All other tydiqa-goldp_xx.out
file are the same as above.
i got the same error....
i got the same error....
please tell when it was fixed
try export MKL_SERVICE_FORCE_INTEL=1
and run again
try
export MKL_SERVICE_FORCE_INTEL=1
and run again
it doesn't work
same Error: mkl-service + Intel(R) MKL: MKL_THREADING_LAYER=INTEL is incompatible with libgomp.so.1 library. Try to import numpy first or set the threading layer accordingly. Set MKL_SERVICE_FORCE_INTEL to force it.
try
export MKL_SERVICE_FORCE_INTEL=1
and run againit doesn't work
https://github.com/pytorch/pytorch/issues/37377#issuecomment-1825175772
Dear team, any updates?

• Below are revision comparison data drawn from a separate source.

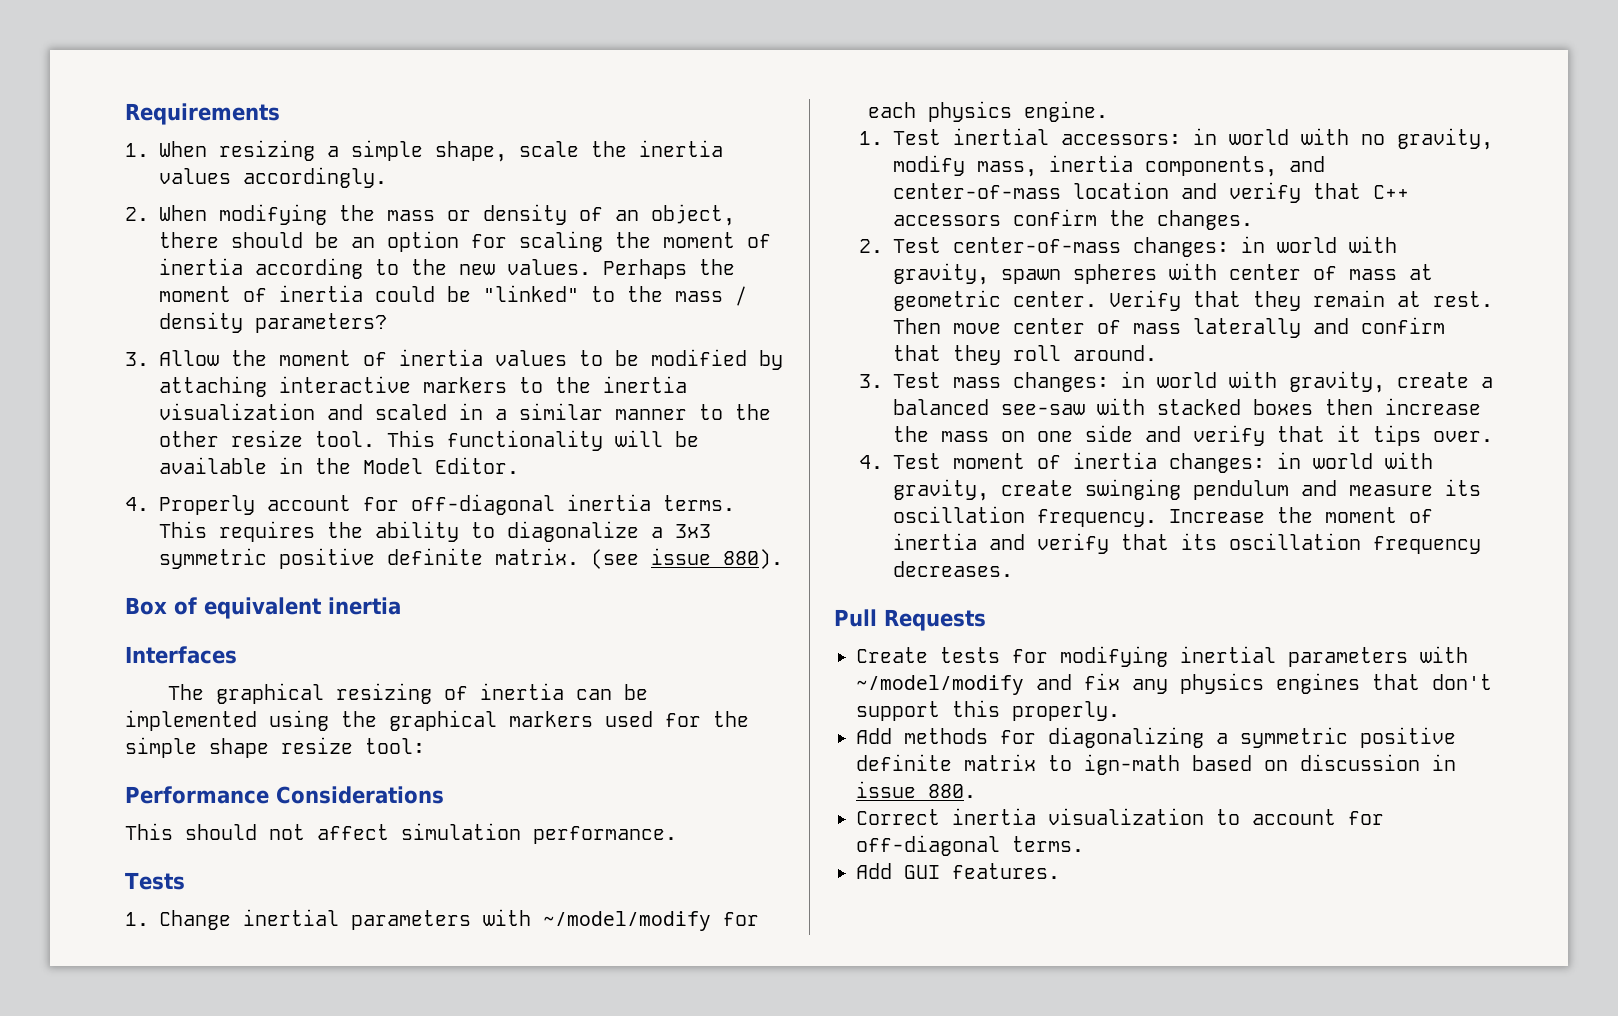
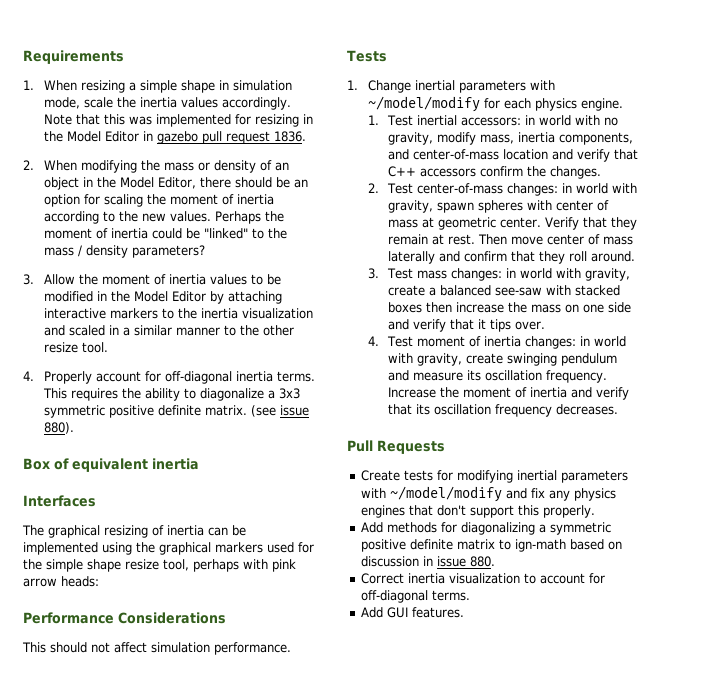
[435,141,507,162] shape, -> [180,80,292,93] [43,97,80,109] shape in simulation mode,
(387, 177) none -> [43,114,313,127] [43,131,306,144] Note that this was implemented for resizing in the Model Editor in gazebo pull request 1836.
[651,204,735,226] object, -> [43,177,196,190] object in the Model Editor,
(747, 357) none -> [96,291,206,302] in the Model Editor
[387,430,699,451] [159,457,519,474] This functionality will be available in the Model Editor. -> (108, 347) none
[365,738,425,754] tool: -> [163,559,296,572] [23,576,99,587] tool, perhaps with pink arrow heads:

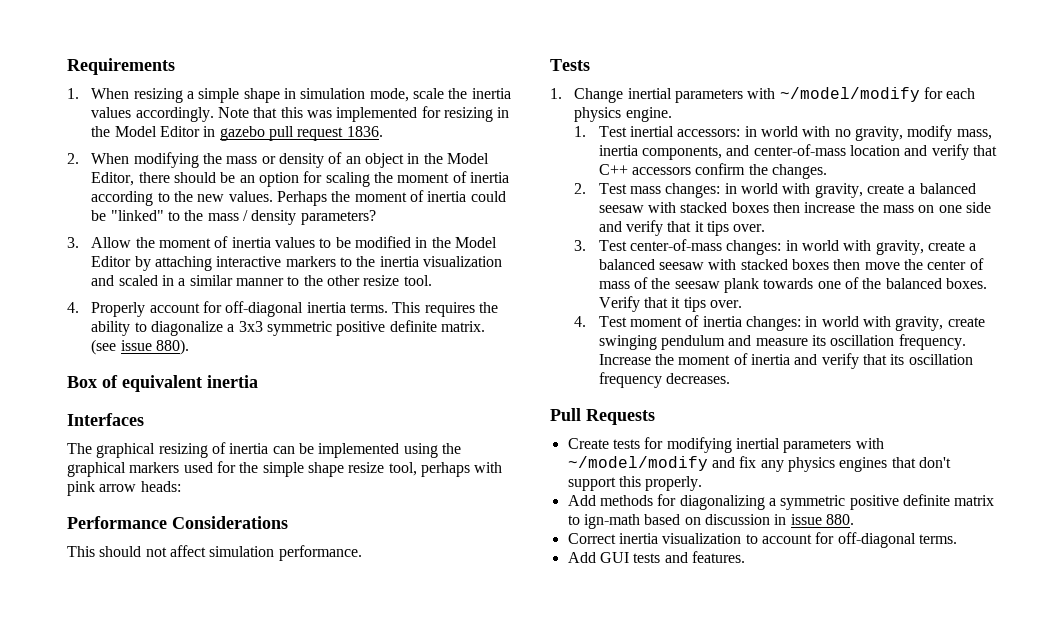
[417,183,638,196] [388,200,610,213] [388,217,638,230] [388,234,634,245] [388,251,636,264] [367,268,414,279] center-of-mass changes: in world with gravity, spawn spheres with center of mass at geometric center. Verify that they remain at rest. Then move center of mass laterally and confirm that they roll around. // 3. Test -> (627, 188) none
[495,287,543,296] see-saw -> [598,205,644,213] seesaw
(546, 325) none -> [574,239,977,255] [598,258,984,270] [598,277,987,293] [598,296,743,312] // 3. Test center-of-mass changes: in world with gravity, create a balanced seesaw with stacked boxes then move the center of mass of the seesaw plank towards one of the balanced boxes. Verify that it tips over.
(409, 612) none -> [633,552,688,563] tests and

It seems that this bug is exclusively associated with some datasets like tidyqa
and XCOPA
. I can run the exemplar script successfully with meaningful outputs, in the same setting and environment.
python run.py --models hf_opt_125m hf_opt_350m --datasets siqa_gen winograd_ppl
How about
export MKL_THREADING_LAYER=GNU export MKL_SERVICE_FORCE_INTEL=1
And please check your environment, whether updated Pytorch, transformers, and whether running on Linux
How about
export MKL_THREADING_LAYER=GNU export MKL_SERVICE_FORCE_INTEL=1
It doesn't work. I tried.
And please check your environment, whether updated Pytorch, transformers, and whether running on Linux
Libraries are updated. Yes it is indeed running on Linux. Anything particular I should care about if it is on Linux?
Or could you provide a script that you/admins have verified can successfully run TyDiQA Evaluation? (Any model would be fine). I can try to reproduce it in my environment and find out the differences. I think this is the fastest way to solve this issue.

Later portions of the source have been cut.